Thesaurus analysis of genome sequencing data from a haploid cell line. (A) Variants called with several mapping quality (MQ) thresholds were thesaurus-filtered and grouped into clusters. (T)SNVs and (NT)SNVs refer to sites that were or were not annotated with links to alternate sites, respectively. Variants that were not thesaurus-annotated and were common to all call sets were excluded from the plot (2.5M variants). (B) Many thesaurus-annotated variants called with lenient MQ threshold fall in candidate functional regions as defined by ENCODE (19).
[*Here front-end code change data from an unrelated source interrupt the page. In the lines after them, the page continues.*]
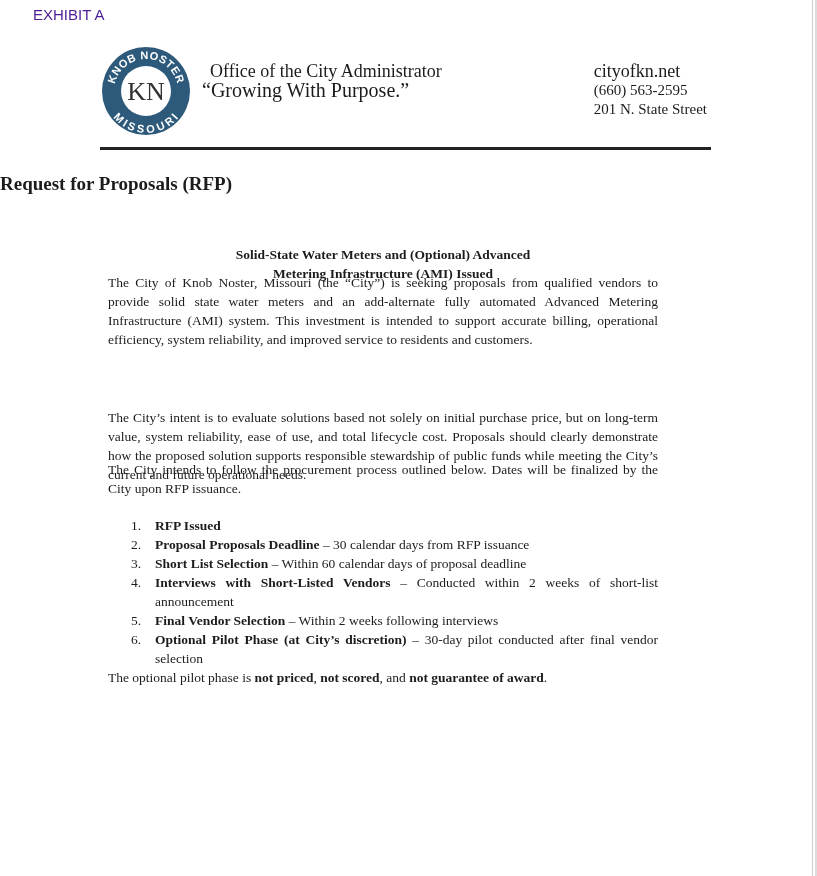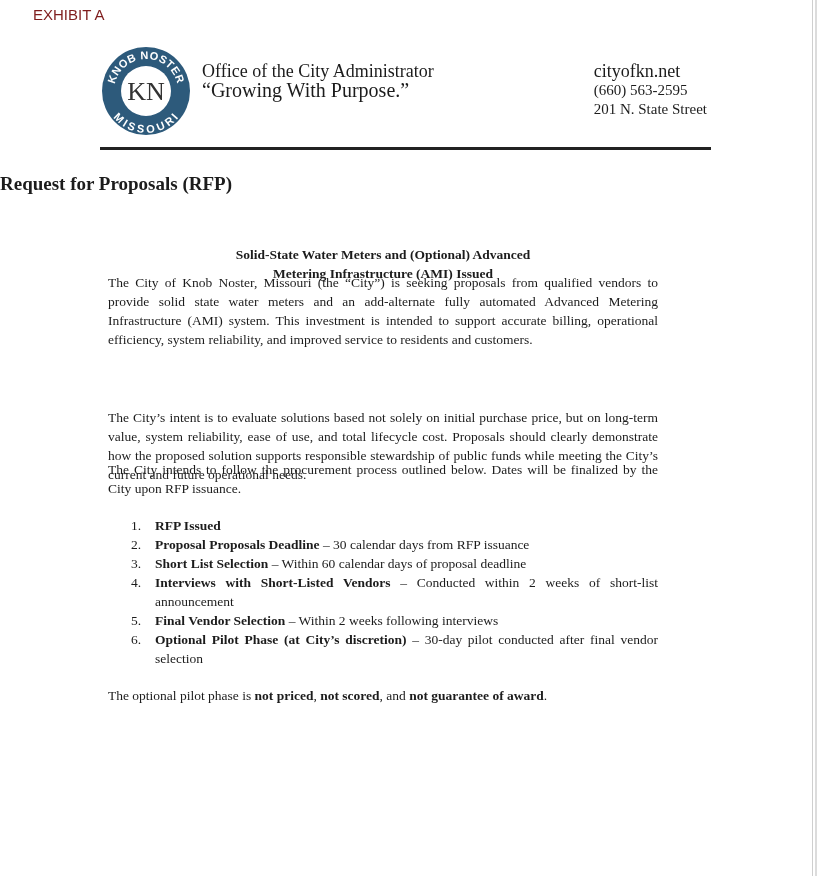--- a/index.html
+++ b/index.html
@@ -2,29 +2,29 @@
 <html><head>
 <meta charset="utf-8">
 <style>
   html, body { margin:0; padding:0; }
   body {
     width:817px; height:876px; background:#ffffff; position:relative; overflow:hidden;
     font-family:"Liberation Serif", serif; color:#1c1c1c;
   }
   .exhibit {
     position:absolute; left:33px; top:6px;
-    font-family:"Liberation Sans", sans-serif; font-size:15px; color:#7f1d1d;
+    font-family:"Liberation Sans", sans-serif; font-size:15px; color:#4c1d95;
   }
   .edge-line { position:absolute; top:0; bottom:0; width:1px; background:#cfcfcf; }
   .edge-line.a { left:812px; }
   .edge-line.b { left:815px; width:2px; background:#dcdcdc; }
 
   .logo { position:absolute; left:100px; top:45px; width:92px; height:92px; }
   .head-left { position:absolute; left:202px; top:62px; line-height:19px; }
-  .head-left .t1 { font-size:18px; }
+  .head-left .t1 { font-size:18px;margin-left:8px; }
   .head-left .t2 { font-size:15px; }
   .head-left .t3 { font-size:20px; }
   .head-right { position:absolute; right:110px; top:62px; line-height:19px; }
   .head-right .r1 { font-size:18px; }
   .head-right .r2, .head-right .r3 { font-size:15px; }
 
   .rule { position:absolute; left:100px; top:147px; width:611px; height:3px; background:#222; }
 
   .title {
     position:absolute; left:0; width:766px; top:173px; text-align:left;
@@ -43,21 +43,21 @@
   .p3 { top:460px; }
 
   ol.timeline {
     position:absolute; left:108px; top:516px; width:550px; margin:0; padding:0; list-style:none;
     font-size:13.5px; line-height:19px;
   }
   ol.timeline li { position:relative; padding-left:47px; text-align:justify; }
   ol.timeline li .num { position:absolute; left:23px; top:0; }
   ol.timeline li b { font-weight:bold;margin-top:12px; }
 
-  .note { position:absolute; left:108px; top:686px; font-size:13.5px; line-height:19px; }
+  .note { position:absolute; left:108px; top:668px; font-size:13.5px; line-height:19px; }
   .note b { font-weight:bold; }
 </style>
 </head>
 <body>
 
 <div class="exhibit">EXHIBIT A</div>
 <div class="edge-line a"></div>
 <div class="edge-line b"></div>
 
 <div class="logo">

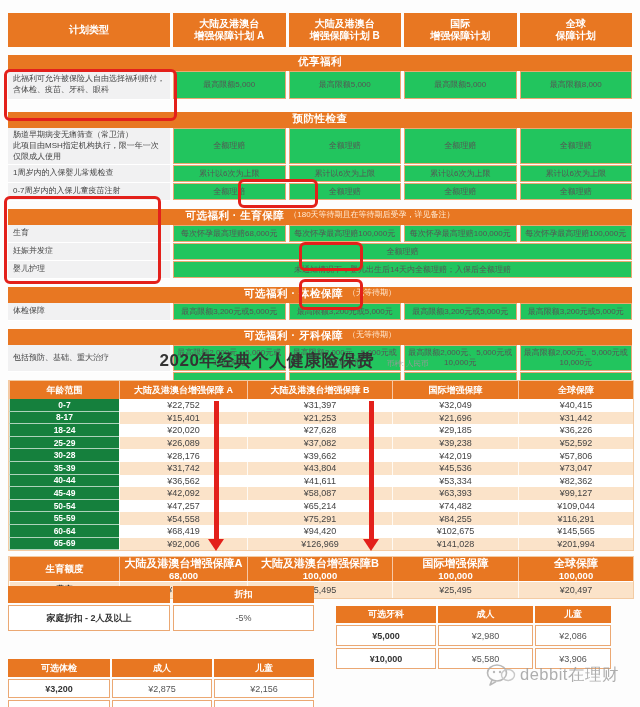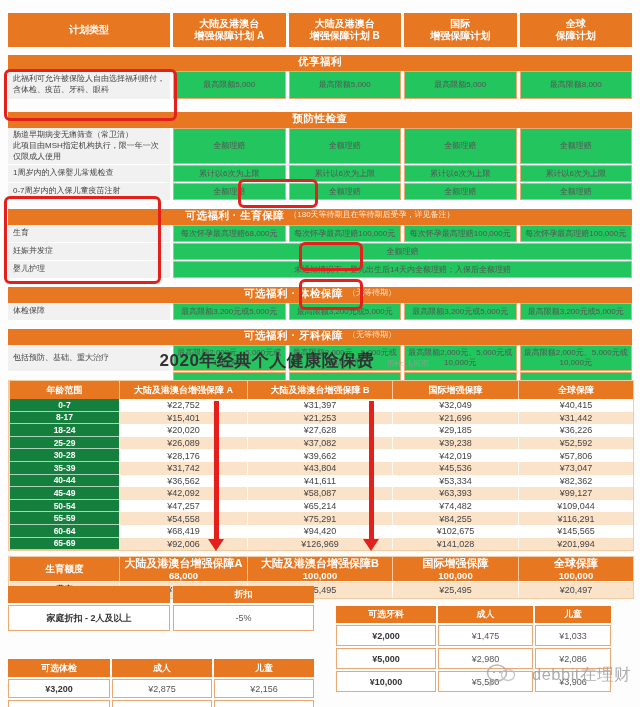--- a/index.html
+++ b/index.html
@@ -74,21 +74,21 @@
   .dental .hcell{height:17px;}
   .dental .cell{height:19px;}
 
   
   .redbox{position:absolute;border:3px solid #e3201b;border-radius:6px;pointer-events:none;}
   .arrow{position:absolute;width:5px;background:#e3201b;pointer-events:none;}
   .arrow:after{content:"";position:absolute;left:-6px;bottom:-11px;border-left:8.5px solid transparent;
     border-right:8.5px solid transparent;border-top:12px solid #e3201b;}
 
   
-  .watermark{position:absolute;left:486px;top:663px;display:flex;align-items:center;gap:16px;opacity:.8;}
+  .watermark{position:absolute;left:486px;top:663px;display:flex;align-items:center;gap:4px;opacity:.8;}
   .watermark .wm-text{font-size:16.5px;color:#9b9b9b;letter-spacing:.5px;}
 </style>
 </head>
 <body>
 
 <div class="page">
 
   <section class="benefits">
     <div class="g5 bt-header">
       <div class="hcell">计划类型</div>
@@ -378,25 +378,20 @@
   </section>
 
   <section class="mini dental">
     <div class="g3b">
       <div class="hcell">可选牙科</div>
       <div class="hcell">成人</div>
       <div class="hcell">儿童</div>
     </div>
     <div>
 
-    <div class="g3b">
-        <div class="cell key">¥2,000</div>
-        <div class="cell">¥1,475</div>
-        <div class="cell">¥1,033</div>
-      </div>
         <div class="g3b">
         <div class="cell key">¥5,000</div>
         <div class="cell">¥2,980</div>
         <div class="cell">¥2,086</div>
       </div>
         <div class="g3b">
         <div class="cell key">¥10,000</div>
         <div class="cell">¥5,580</div>
         <div class="cell">¥3,906</div>
       </div>

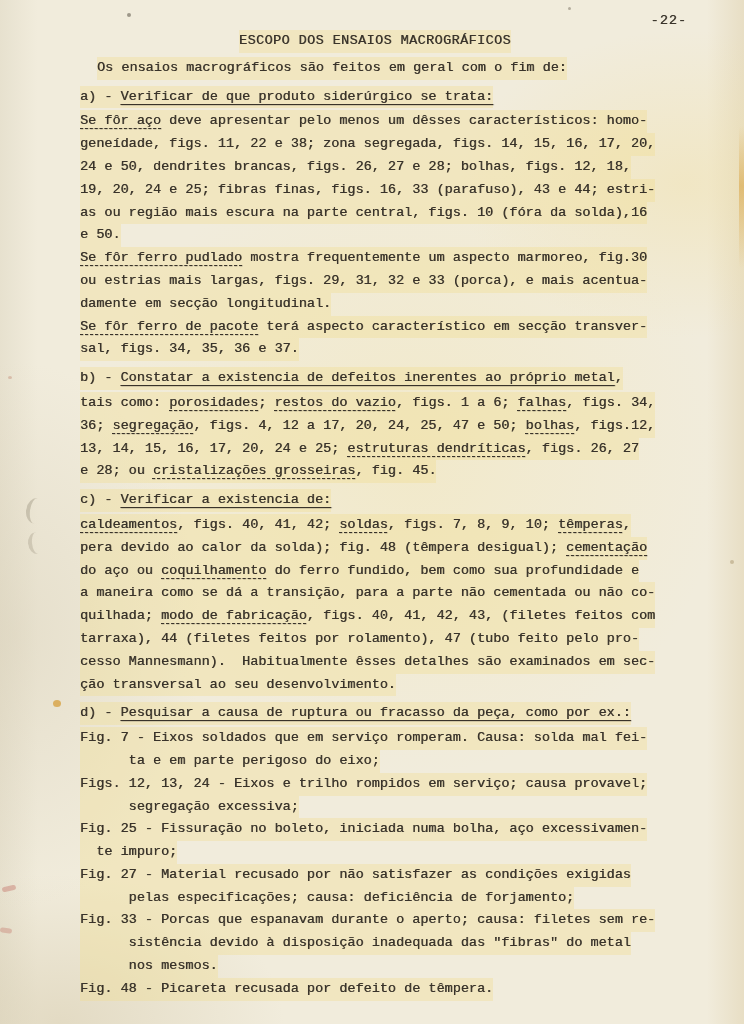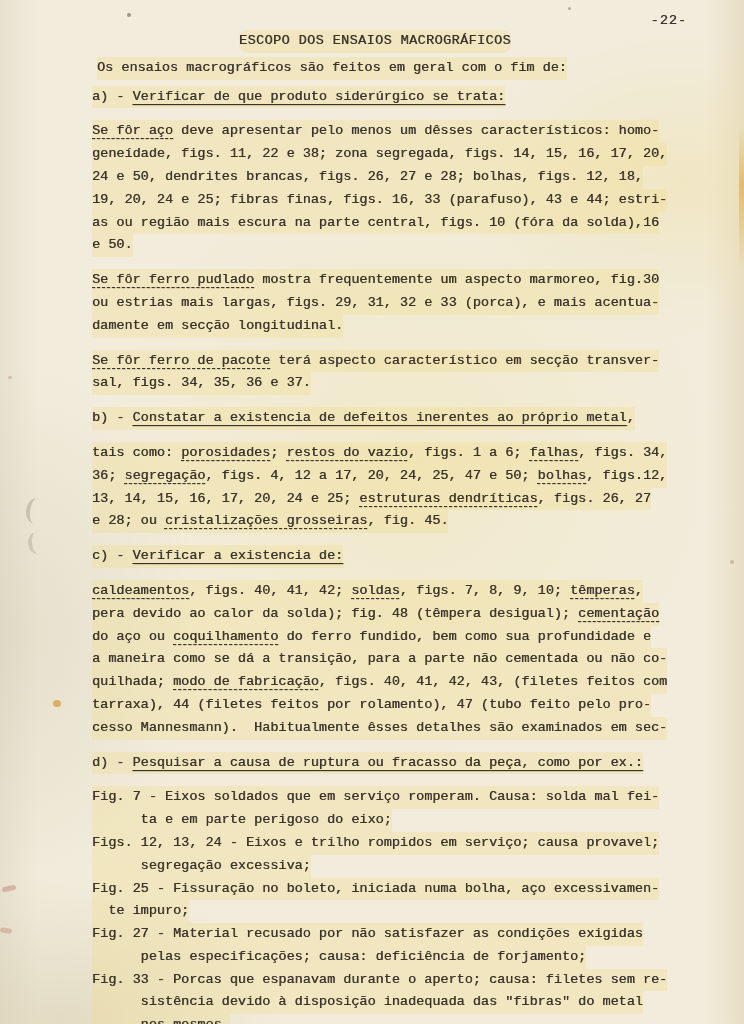--- a/index.html
+++ b/index.html
@@ -23,24 +23,24 @@
   .content{
     position:absolute;left:66px;top:30px;width:618px;
   }
   .line{
     white-space:pre;font-size:13.5px;line-height:22.8px;height:22.8px;
     width:max-content;max-width:100%;
     background:rgba(240,220,140,0.35);
     text-shadow:0.45px 0.25px 0 rgba(57,51,42,0.72);
   }
   .doc-title{margin-bottom:4px;text-align:center;}
-  .doc-title .line{margin:0 auto;letter-spacing:0.4px;border-radius:8px;}
+  .doc-title .line{margin:0 auto;letter-spacing:0.4px;}
   .intro{margin-bottom:6px;}
   .intro .line{margin-left:31px;text-align:right;}
-  .block{margin:12px;padding-left:14px;}
+  .block{margin:0;padding-left:14px;}
   .block.heading{margin-top:6px;margin-bottom:2px;}
   .u-solid{
     text-decoration:underline;text-decoration-style:solid;
     text-decoration-thickness:1.4px;text-underline-offset:3.5px;
   }
   .u-dashed{
     text-decoration:underline;text-decoration-style:dashed;
     text-decoration-thickness:1.3px;text-underline-offset:4px;
   }
   
@@ -133,20 +133,21 @@
         <div class="line"><span>c) - </span><span class="u-solid">Verificar a existencia de:</span></div>
       </div>
       <div class="block para">
         <div class="line"><span class="u-dashed">caldeamentos</span><span>, figs. 40, 41, 42; </span><span class="u-dashed">soldas</span><span>, figs. 7, 8, 9, 10; </span><span class="u-dashed">têmperas</span><span>,</span></div>
         <div class="line"><span>pera devido ao calor da solda); fig. 48 (têmpera desigual); </span><span class="u-dashed">cementação</span></div>
         <div class="line"><span>do aço ou </span><span class="u-dashed">coquilhamento</span><span> do ferro fundido, bem como sua profundidade e</span></div>
         <div class="line"><span>a maneira como se dá a transição, para a parte não cementada ou não co-</span></div>
         <div class="line"><span>quilhada; </span><span class="u-dashed">modo de fabricação</span><span>, figs. 40, 41, 42, 43, (filetes feitos com</span></div>
         <div class="line"><span>tarraxa), 44 (filetes feitos por rolamento), 47 (tubo feito pelo pro-</span></div>
         <div class="line"><span>cesso Mannesmann).  Habitualmente êsses detalhes são examinados em sec-</span></div>
+        <div class="line"><span>ção transversal ao seu desenvolvimento.</span></div>
       </div>
       <div class="block heading">
         <div class="line"><span>d) - </span><span class="u-solid">Pesquisar a causa de ruptura ou fracasso da peça, como por ex.:</span></div>
       </div>
       <div class="block para">
         <div class="line"><span>Fig. 7 - Eixos soldados que em serviço romperam. Causa: solda mal fei-</span></div>
         <div class="line"><span>      ta e em parte perigoso do eixo;</span></div>
         <div class="line"><span>Figs. 12, 13, 24 - Eixos e trilho rompidos em serviço; causa provavel;</span></div>
         <div class="line"><span>      segregação excessiva;</span></div>
         <div class="line"><span>Fig. 25 - Fissuração no boleto, iniciada numa bolha, aço excessivamen-</span></div>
Exons: exonic regions defined by Gencode (V19); Exons.1K: exonic regions plus 1 kb flanking regions; Pseudo: exonic regions labeled by PseudoGene; TF: transcription factor binding sites in various cell types; DNase: DNase hypersensitivity clusters in various cell types; H3K4me1: histone methylation mark in seven cell types; H3K4me3: histone trimethylation mark in seven cell types; H3K27Ac: histone acetylation marks in seven cell types. (C) Cluster sizes formed by called exonic variants linked together by thesaurus annotation. (D) Number of alternate sites associated with called variants in exons. (E) Two Sanger traces produced by different specific primers. Top trace shows a wild-type sequence within gene SLFN13; bottom trace shows sequence within gene SLFN11 with a homozygous variant at the indicated position.